-- PROBLEM REQUIREMENTS --
Every record that follows should be written out word for word; the pictures stay out.

Records from a collection:
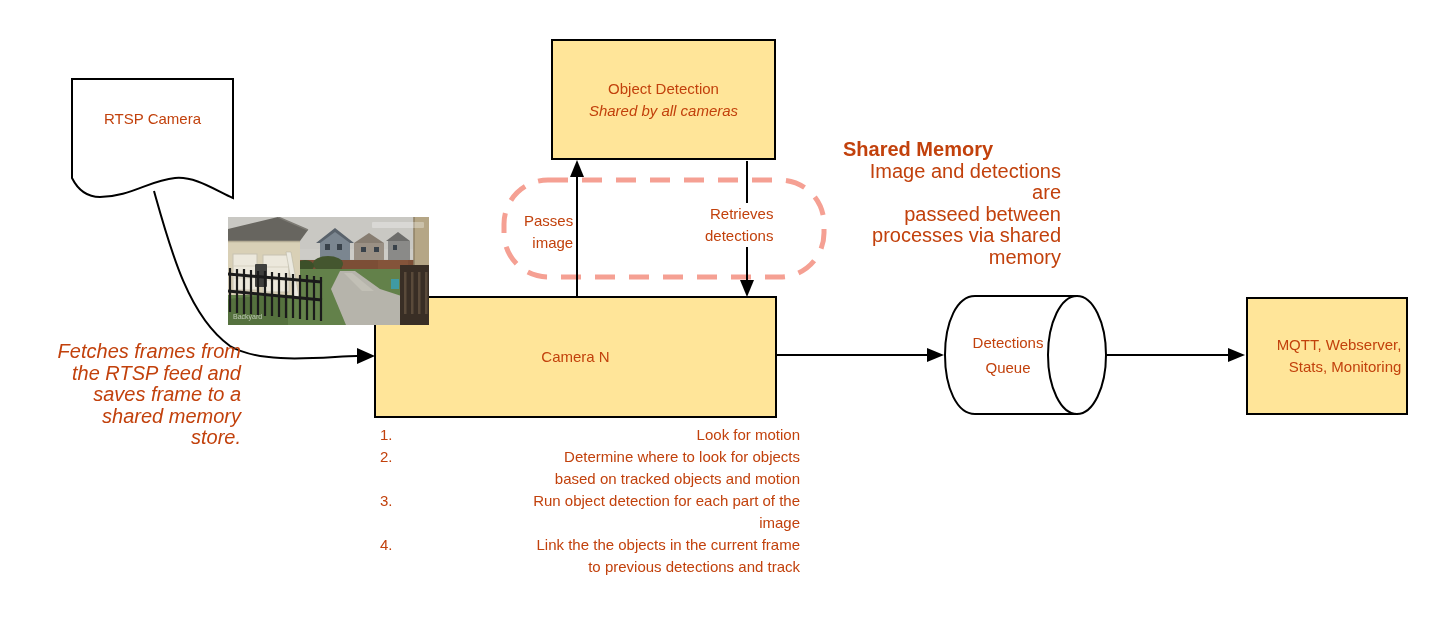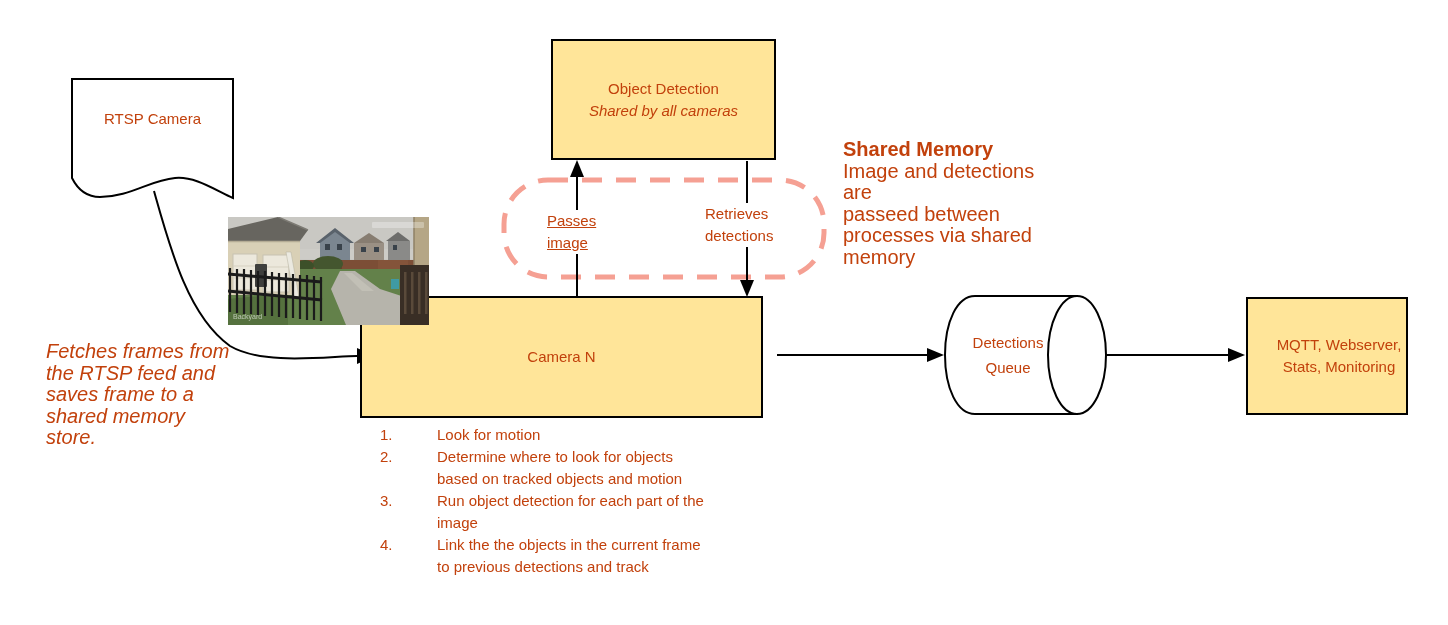--- a/index.html
+++ b/index.html
@@ -10,7 +10,7 @@
         display:flex;flex-direction:column;align-items:center;justify-content:center;
         text-align:center;font-size:15px;line-height:22px;}
   .italic{font-style:italic;}
-  .pre{white-space:pre-line;}
+  .pre{white-space:pre-line;text-align:right;}
   .note{position:absolute;font-size:20px;line-height:21.5px;}
   .arrow-label{position:absolute;font-size:15px;line-height:22px;background:#ffffff;padding:0 2px;}
   .bold{font-weight:bold;}

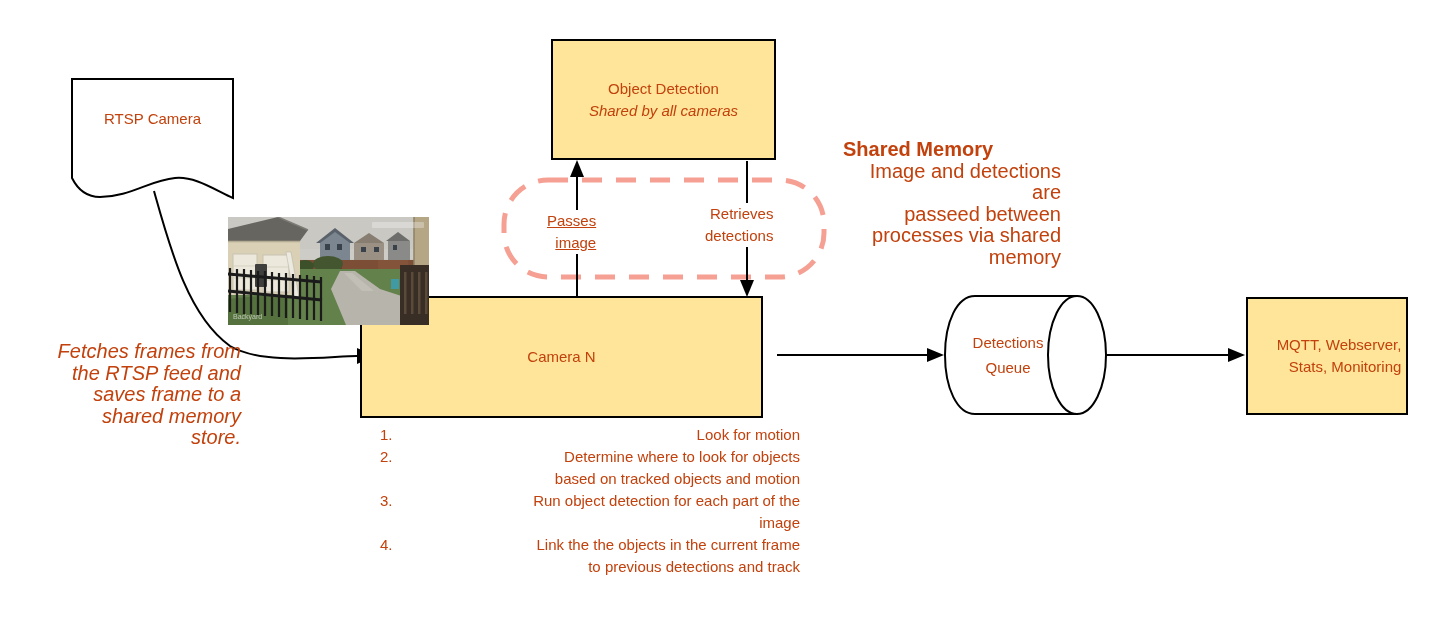--- a/index.html
+++ b/index.html
@@ -19,7 +19,7 @@
   #mqtt-box{left:1246px;top:297px;width:162px;height:118px;padding-left:24px;}
   #rtsp-label{left:85px;top:110px;width:135px;text-align:center;font-size:15px;position:absolute;}
   #fetch-note{left:46px;top:341px;width:195px;font-style:italic;}
-  #passes-label{left:545px;top:210px;text-decoration:underline;}
+  #passes-label{left:522px;top:210px;}
   #retrieves-label{left:703px;top:203px;}
   #sharedmem-note{left:843px;top:139px;width:218px;}
   #queue-label{left:952px;top:330px;width:112px;text-align:center;font-size:15px;line-height:25px;position:absolute;}

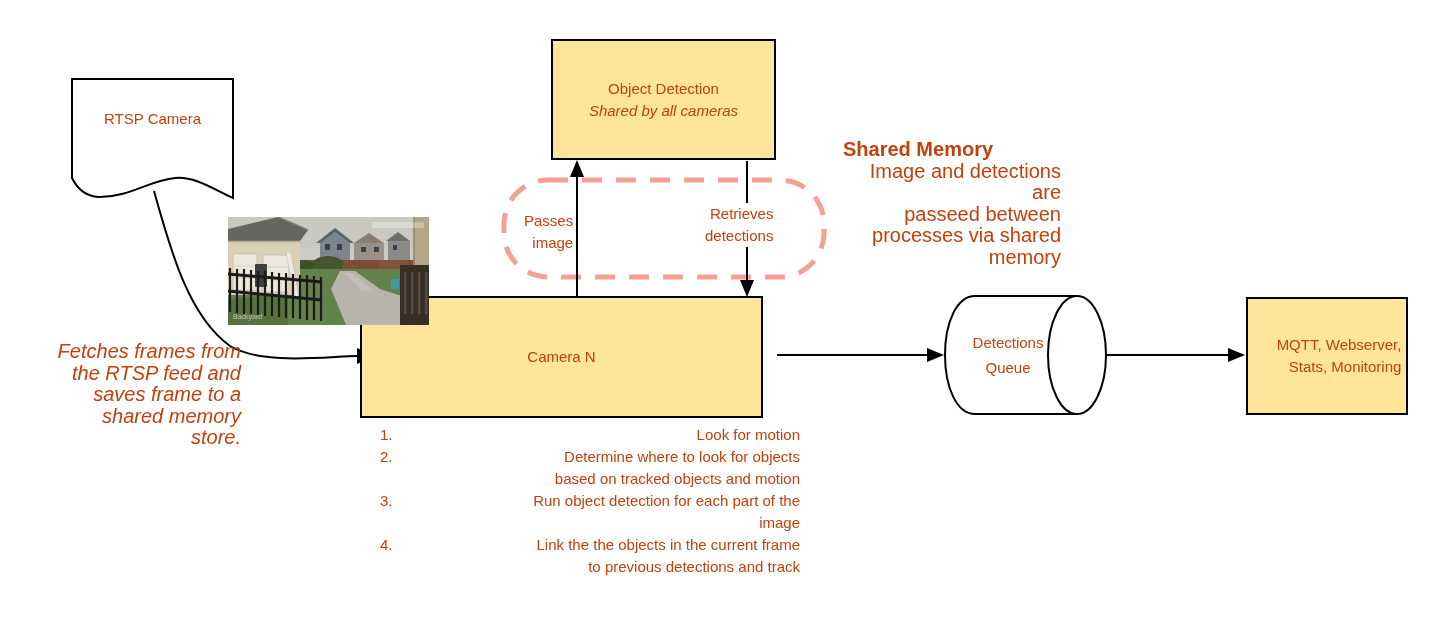--- a/index.html
+++ b/index.html
@@ -15,7 +15,7 @@
   .arrow-label{position:absolute;font-size:15px;line-height:22px;background:#ffffff;padding:0 2px;}
   .bold{font-weight:bold;}
   #od-box{left:551px;top:39px;width:225px;height:121px;}
-  #camera-box{left:360px;top:296px;width:403px;height:122px;}
+  #camera-box{left:374px;top:296px;width:403px;height:122px;}
   #mqtt-box{left:1246px;top:297px;width:162px;height:118px;padding-left:24px;}
   #rtsp-label{left:85px;top:110px;width:135px;text-align:center;font-size:15px;position:absolute;}
   #fetch-note{left:46px;top:341px;width:195px;font-style:italic;}

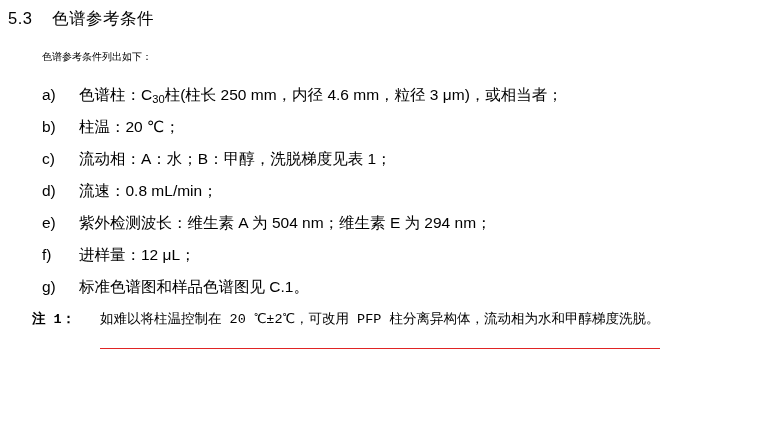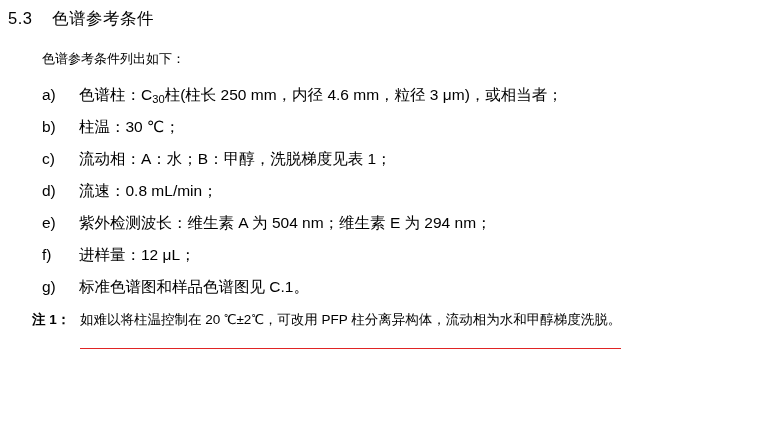--- a/index.html
+++ b/index.html
@@ -37,7 +37,7 @@
     position: absolute;
     left: 42px;
     top: 50px;
-    font-size: 13px;
+    font-size: 10px;
     font-family: "Liberation Sans", "DejaVu Sans", sans-serif;
     white-space: nowrap;
   }

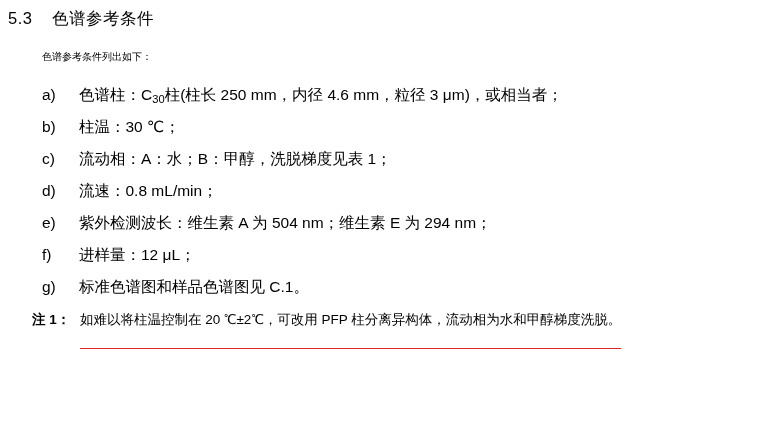--- a/index.html
+++ b/index.html
@@ -122,7 +122,7 @@
 
     <div class="list-item">
       <span class="list-marker">b)</span>
-      <span class="list-text">柱温：30 ℃；</span>
+      <span class="list-text">柱温：20 ℃；</span>
     </div>
 
     <div class="list-item">

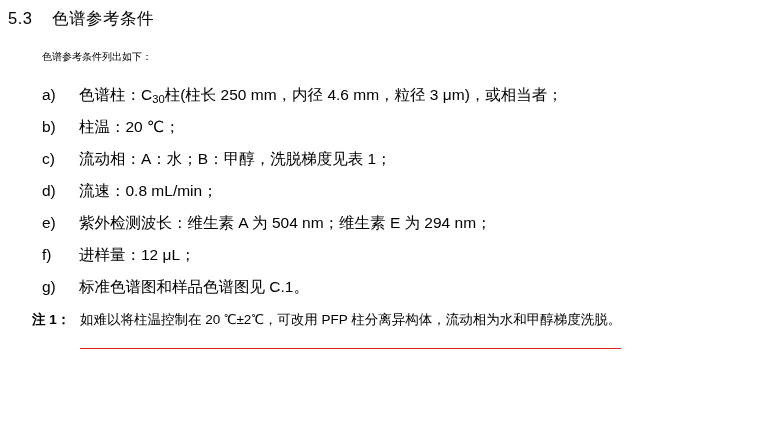--- a/index.html
+++ b/index.html
@@ -75,8 +75,9 @@
     align-items: flex-start;
     margin-bottom: 21px;
     font-size: 13.5px;
-    font-family: Liberation Sans, sans-serif;
+    font-family: Liberation Mono, monospace;
     line-height: 1.5;
+    gap: 20px;
   }
   .note-label {
     flex: 0 0 auto;

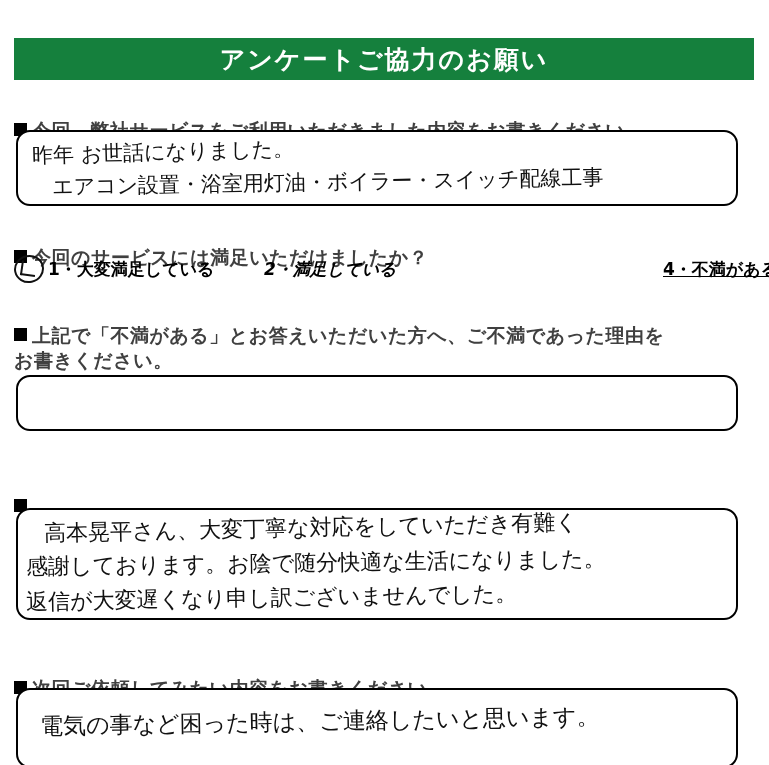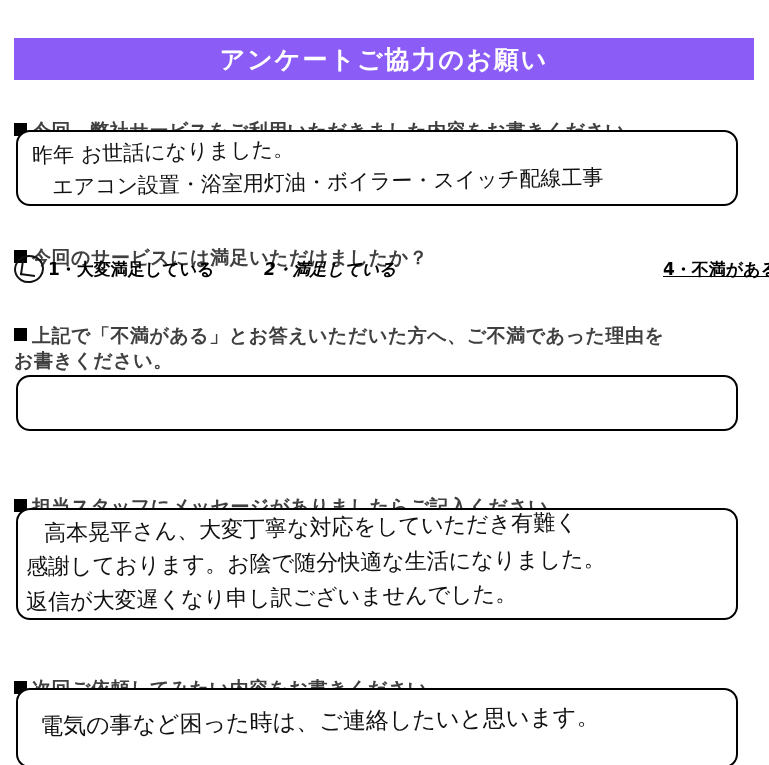--- a/index.html
+++ b/index.html
@@ -30,7 +30,7 @@
     top: 38px;
     width: 740px;
     height: 42px;
-    background: #8b5cf6;
+    background: #15803d;
     color: #ffffff;
     display: flex;
     align-items: center;

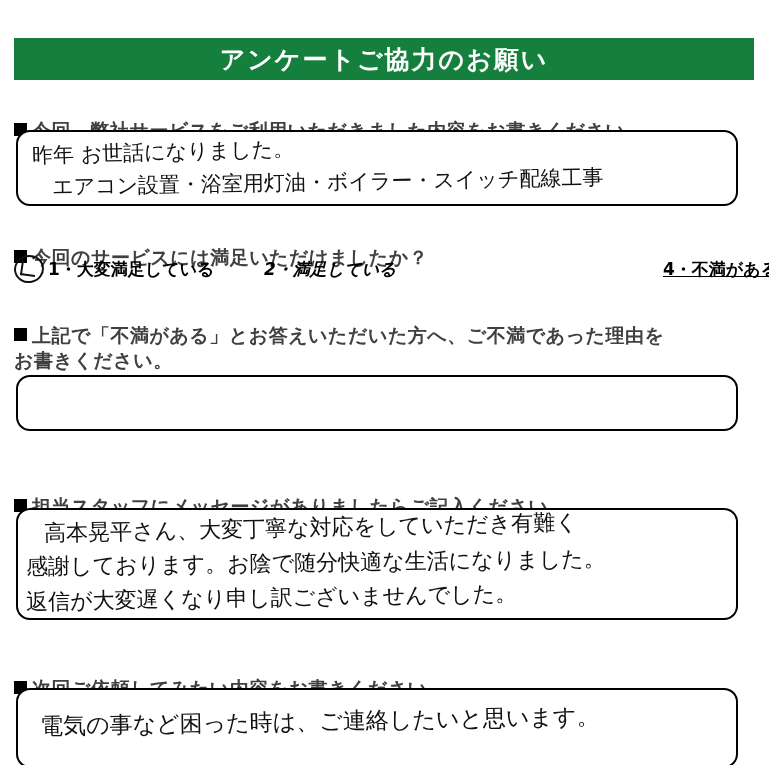--- a/index.html
+++ b/index.html
@@ -161,7 +161,7 @@
   <div class="box" style="left:16px; top:375px; width:722px; height:56px;"></div>
 
   <div class="q" style="left:14px; top:468px; width:740px;">
-    <span class="sq"></span><span>担当スタッフにメッセージがありましたらご記入ください。</span>
+    <span class="sq"></span>
   </div>
   <div class="box" style="left:16px; top:508px; width:722px; height:112px;">
     <span class="hw ink2" style="left:26px; top:3px; transform: rotate(-1.2deg);">高本晃平さん、大変丁寧な対応をしていただき有難く</span>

-- RESPONSE FOR THIS EXERCISE --
--- a/index.html
+++ b/index.html
@@ -10,7 +10,7 @@
         display:flex;flex-direction:column;align-items:center;justify-content:center;
         text-align:center;font-size:15px;line-height:22px;}
   .italic{font-style:italic;}
-  .pre{white-space:pre-line;}
+  .pre{white-space:pre-line;text-align:right;}
   .note{position:absolute;font-size:20px;line-height:21.5px;}
   .arrow-label{position:absolute;font-size:15px;line-height:22px;background:#ffffff;padding:0 2px;}
   .bold{font-weight:bold;}

--- a/index.html
+++ b/index.html
@@ -19,7 +19,7 @@
   #mqtt-box{left:1246px;top:297px;width:162px;height:118px;padding-left:24px;}
   #rtsp-label{left:85px;top:110px;width:135px;text-align:center;font-size:15px;position:absolute;}
   #fetch-note{left:46px;top:341px;width:195px;font-style:italic;}
-  #passes-label{left:545px;top:210px;text-decoration:underline;}
+  #passes-label{left:522px;top:210px;}
   #retrieves-label{left:703px;top:203px;}
   #sharedmem-note{left:843px;top:139px;width:218px;}
   #queue-label{left:952px;top:330px;width:112px;text-align:center;font-size:15px;line-height:25px;position:absolute;}

--- a/index.html
+++ b/index.html
@@ -15,7 +15,7 @@
   .arrow-label{position:absolute;font-size:15px;line-height:22px;background:#ffffff;padding:0 2px;}
   .bold{font-weight:bold;}
   #od-box{left:551px;top:39px;width:225px;height:121px;}
-  #camera-box{left:360px;top:296px;width:403px;height:122px;}
+  #camera-box{left:374px;top:296px;width:403px;height:122px;}
   #mqtt-box{left:1246px;top:297px;width:162px;height:118px;padding-left:24px;}
   #rtsp-label{left:85px;top:110px;width:135px;text-align:center;font-size:15px;position:absolute;}
   #fetch-note{left:46px;top:341px;width:195px;font-style:italic;}

--- a/index.html
+++ b/index.html
@@ -37,7 +37,7 @@
     position: absolute;
     left: 42px;
     top: 50px;
-    font-size: 13px;
+    font-size: 10px;
     font-family: "Liberation Sans", "DejaVu Sans", sans-serif;
     white-space: nowrap;
   }

--- a/index.html
+++ b/index.html
@@ -122,7 +122,7 @@
 
     <div class="list-item">
       <span class="list-marker">b)</span>
-      <span class="list-text">柱温：30 ℃；</span>
+      <span class="list-text">柱温：20 ℃；</span>
     </div>
 
     <div class="list-item">

--- a/index.html
+++ b/index.html
@@ -75,8 +75,9 @@
     align-items: flex-start;
     margin-bottom: 21px;
     font-size: 13.5px;
-    font-family: Liberation Sans, sans-serif;
+    font-family: Liberation Mono, monospace;
     line-height: 1.5;
+    gap: 20px;
   }
   .note-label {
     flex: 0 0 auto;

--- a/index.html
+++ b/index.html
@@ -30,7 +30,7 @@
     top: 38px;
     width: 740px;
     height: 42px;
-    background: #8b5cf6;
+    background: #15803d;
     color: #ffffff;
     display: flex;
     align-items: center;

--- a/index.html
+++ b/index.html
@@ -161,7 +161,7 @@
   <div class="box" style="left:16px; top:375px; width:722px; height:56px;"></div>
 
   <div class="q" style="left:14px; top:468px; width:740px;">
-    <span class="sq"></span><span>担当スタッフにメッセージがありましたらご記入ください。</span>
+    <span class="sq"></span>
   </div>
   <div class="box" style="left:16px; top:508px; width:722px; height:112px;">
     <span class="hw ink2" style="left:26px; top:3px; transform: rotate(-1.2deg);">高本晃平さん、大変丁寧な対応をしていただき有難く</span>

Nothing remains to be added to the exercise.